The fact that her drinking could outweigh the absolutely magnificent brilliance of her mind and her encyclopedic knowledge and her nuclear-powered charm should be proof of its magnitude. I could talk about all the damage her drinking caused me but mostly caused herself—all the ruined relationships, the firings, the evictions, the wrecked car, the cuts and bruises, the money squandered—but now, in the months after she’s dead, these are not the things that occupy my mind. What does occupy my thoughts, in fact what has taken up residence in my head and rattles my skull late into the night, is the wondering: What, really, was she thirsting for, and how could it have been slaked?
Being Irish was a big part of her story. She did in fact look like she’d been sent over from Central Casting: wavy auburn hair, green eyes, an upturned nose, lightly freckled skin. But her mannerisms, her way of talking and walking, the way she dressed as a young woman—those were all so startlingly similar to the way Stockard Channing played the character Rizzo in the movie version of Grease that now I find myself watching that musical, over and over. See, we never took home videos.
She wore ridiculous t-shirts that said “When Irish Eyes Are Smiling, They’re Up to Something” even when it wasn’t St. Patrick’s Day. She would crack you upside the head first and ask questions later—which is to say she had a streak of the prizefighter in her. Tommy Makem and the Clancy Brothers blared from our turntable on booze-soaked Sunday afternoons.
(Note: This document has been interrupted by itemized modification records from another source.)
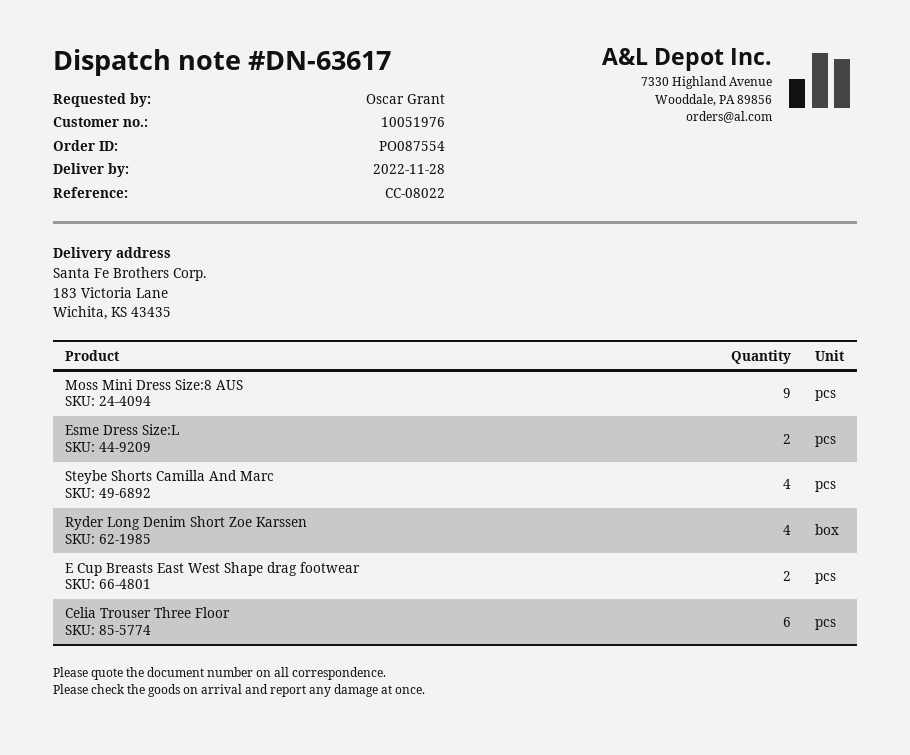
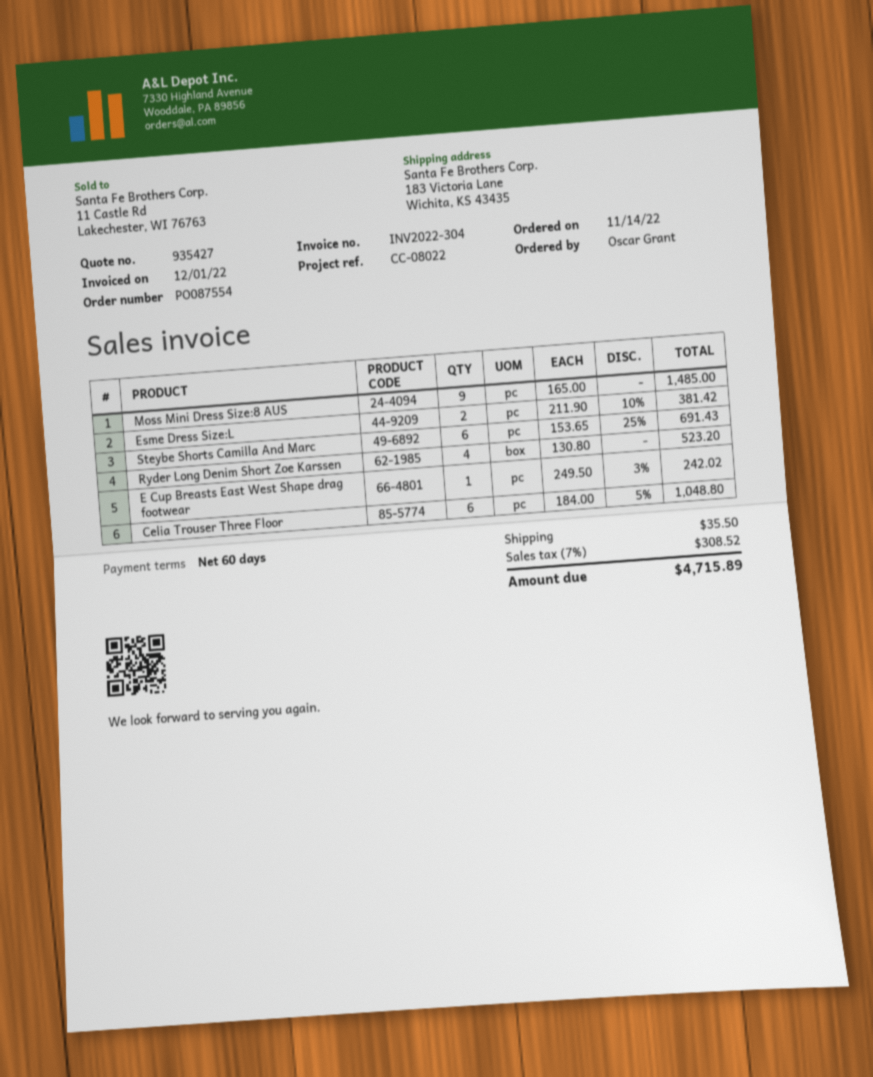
Steybe Shorts Camilla And Marc: 4 -> 6
E Cup Breasts East West Shape drag footwear: 2 -> 1

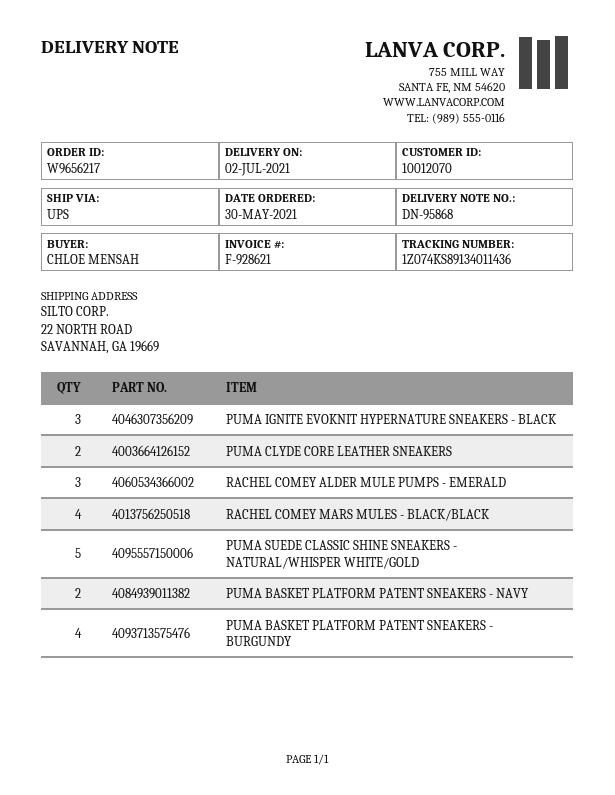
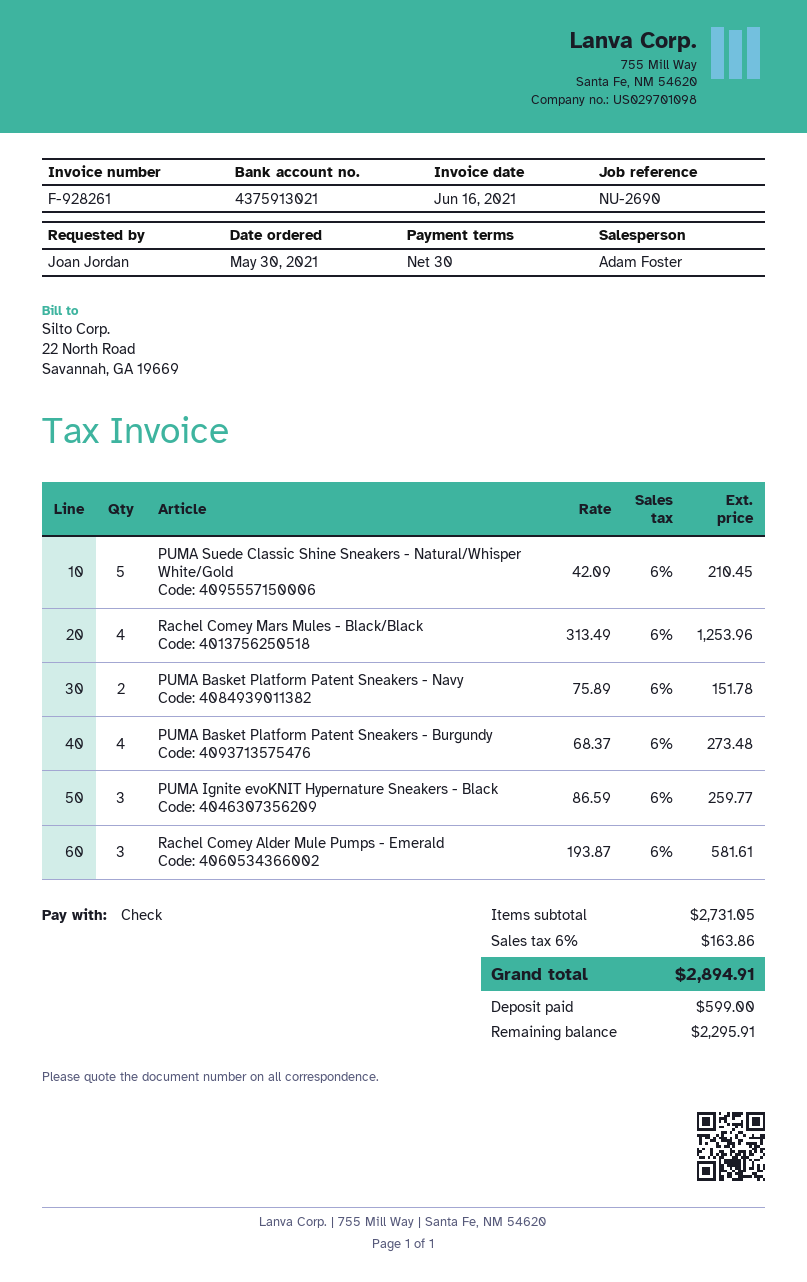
invoice number: F-928621 -> F-928261
ordered by: CHLOE MENSAH -> Joan Jordan
PUMA CLYDE CORE LEATHER SNEAKERS: 2 -> none

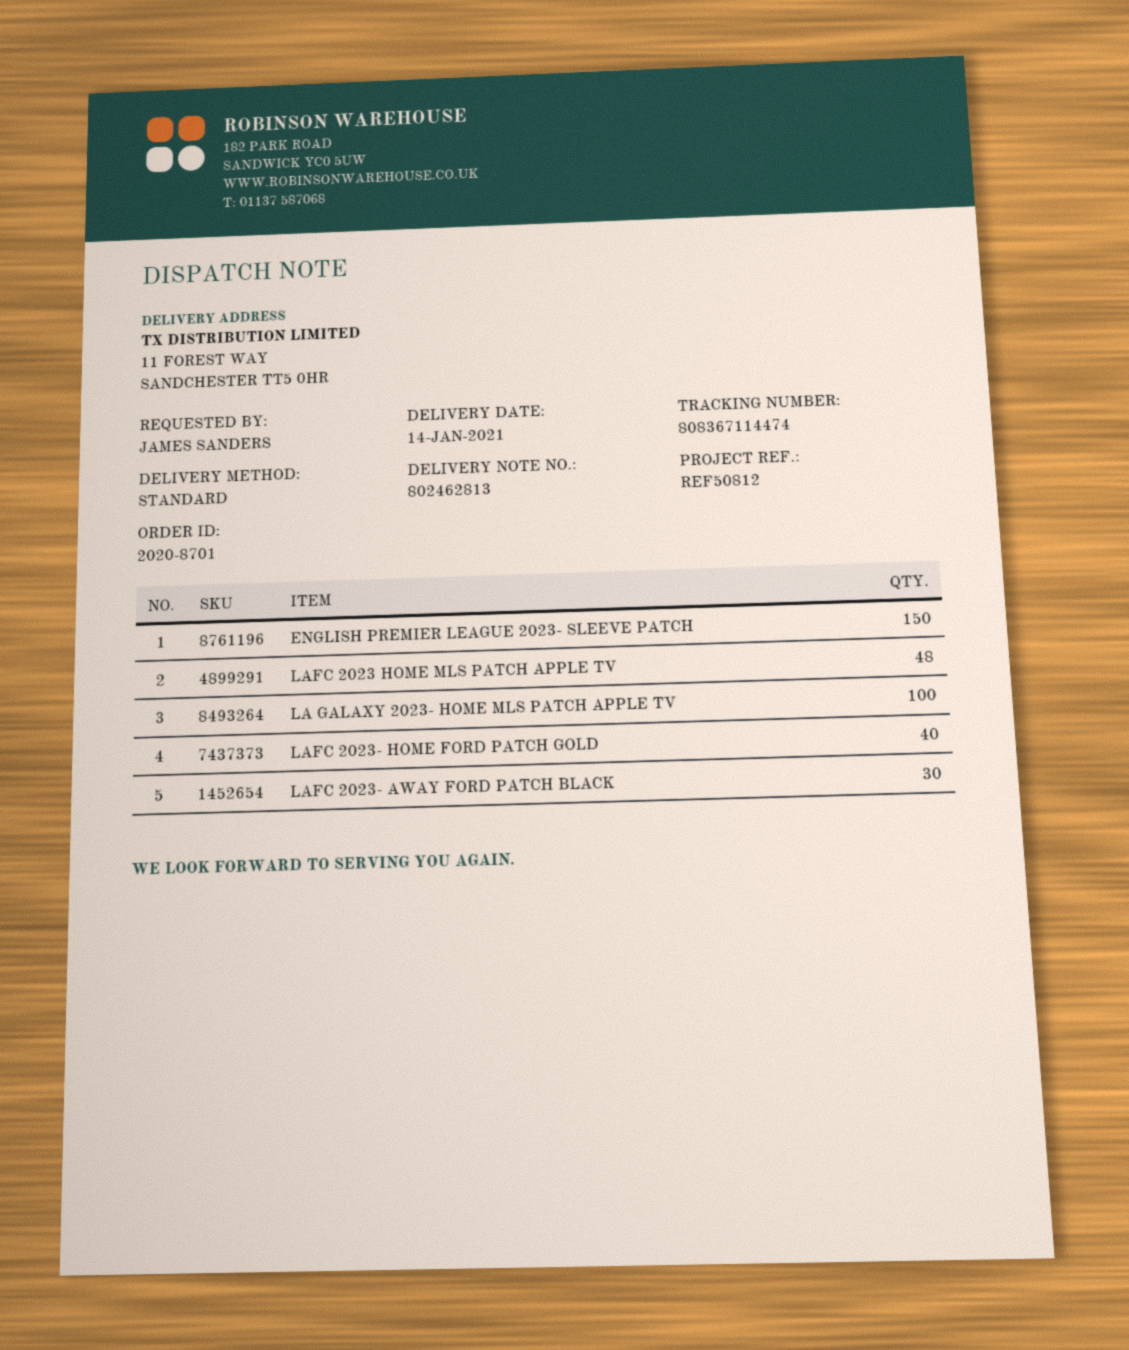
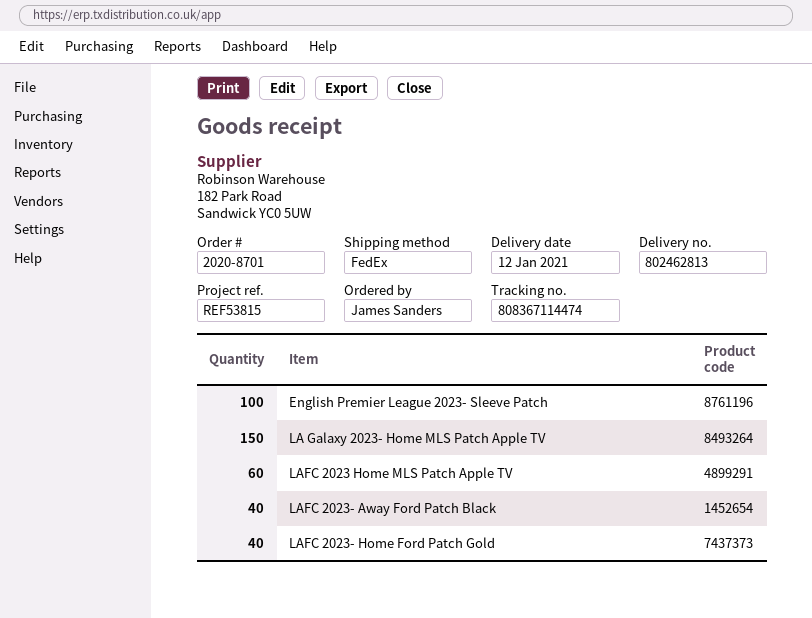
delivery date: 2021-01-14 -> 2021-01-12
reference: REF50812 -> REF53815
shipping method: standard -> FedEx
ENGLISH PREMIER LEAGUE 2023- SLEEVE PATCH: 150 -> 100
LAFC 2023 HOME MLS PATCH APPLE TV: 48 -> 60
LA GALAXY 2023- HOME MLS PATCH APPLE TV: 100 -> 150
LAFC 2023- AWAY FORD PATCH BLACK: 30 -> 40

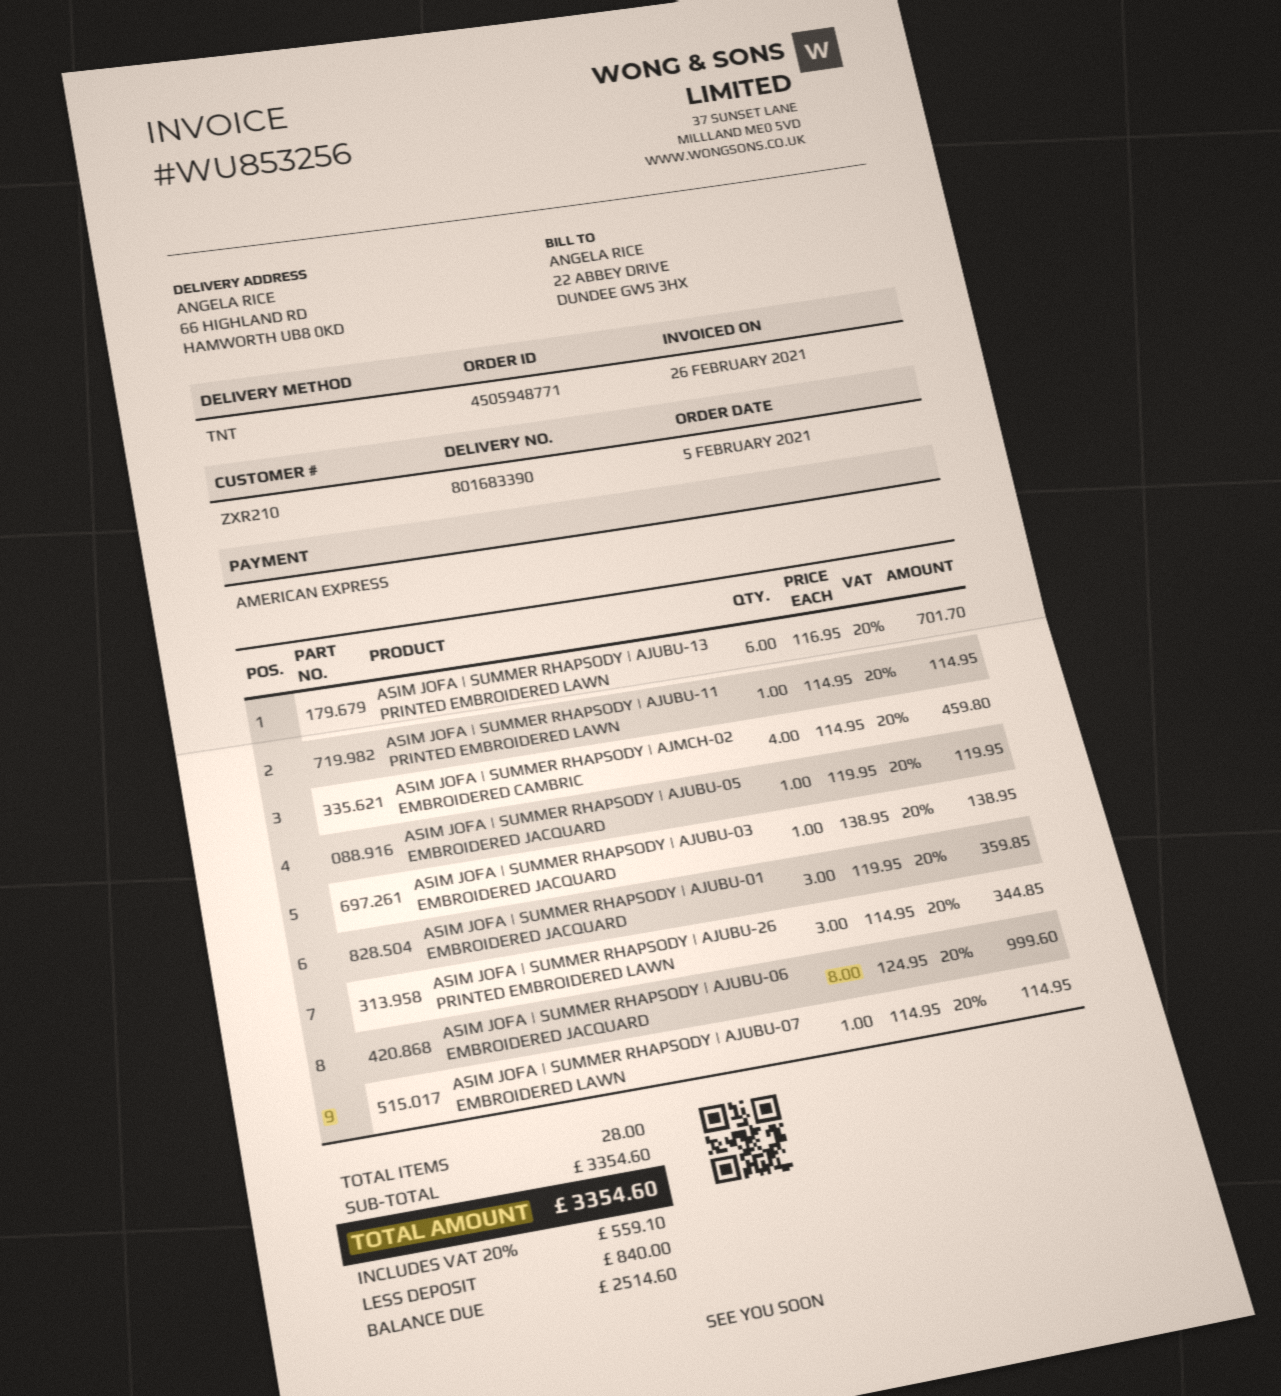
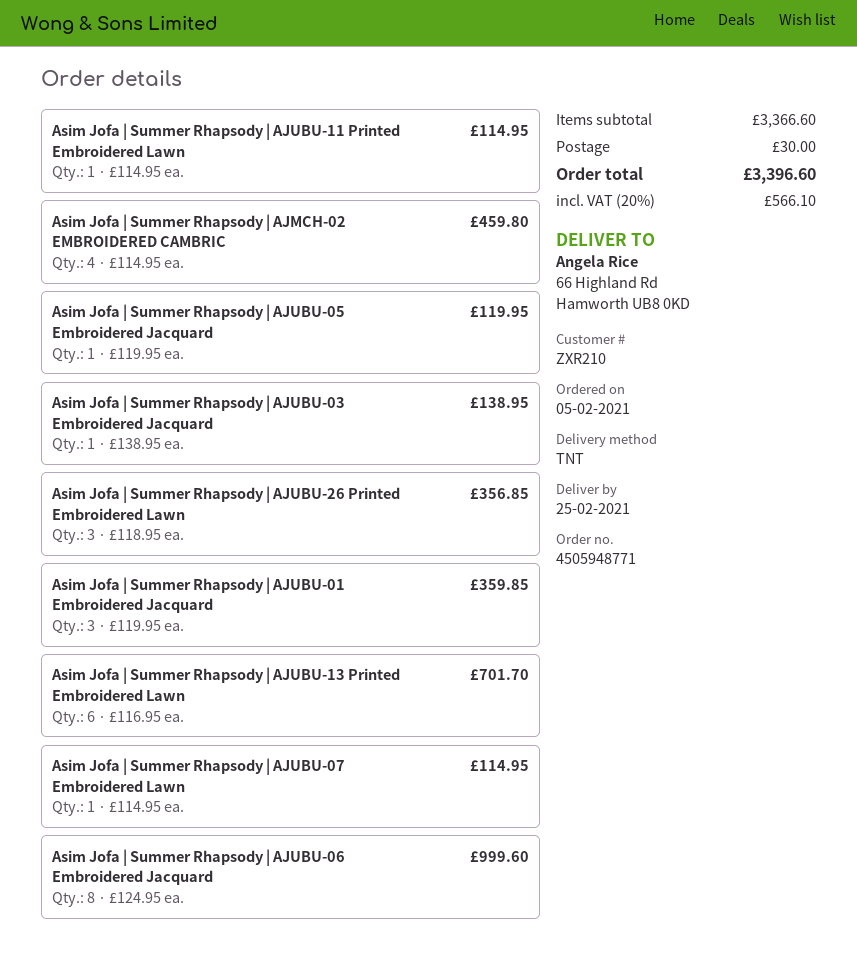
ASIM JOFA | SUMMER RHAPSODY | AJUBU-26 PRINTED EMBROIDERED LAWN: 3 x 114.95 = 344.85 -> 3 x 118.95 = 356.85
subtotal: 3354.60 -> 3366.60
shipping: none -> 30.00
tax: 20% = 559.10 -> 20% = 566.10
total: 3354.60 -> 3396.60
A shillelagh leaned in the corner by the front door of every home we ever lived in, I kid you not. At any moment a weird-faced, dancing Leprechaun could materialize in the center of our living room.
Okay, so there I exaggerate, but that kind of blarney is part of the package.
She spent the long afternoons and weekends of her childhood in the company of Great Aunt Ethel and Uncle Jim O’Brien. My grandmother—the one single, good-looking divorcee in a small town—had cocktails with friends or went to New York City on trips for the town’s one department store, where she was the lingerie buyer.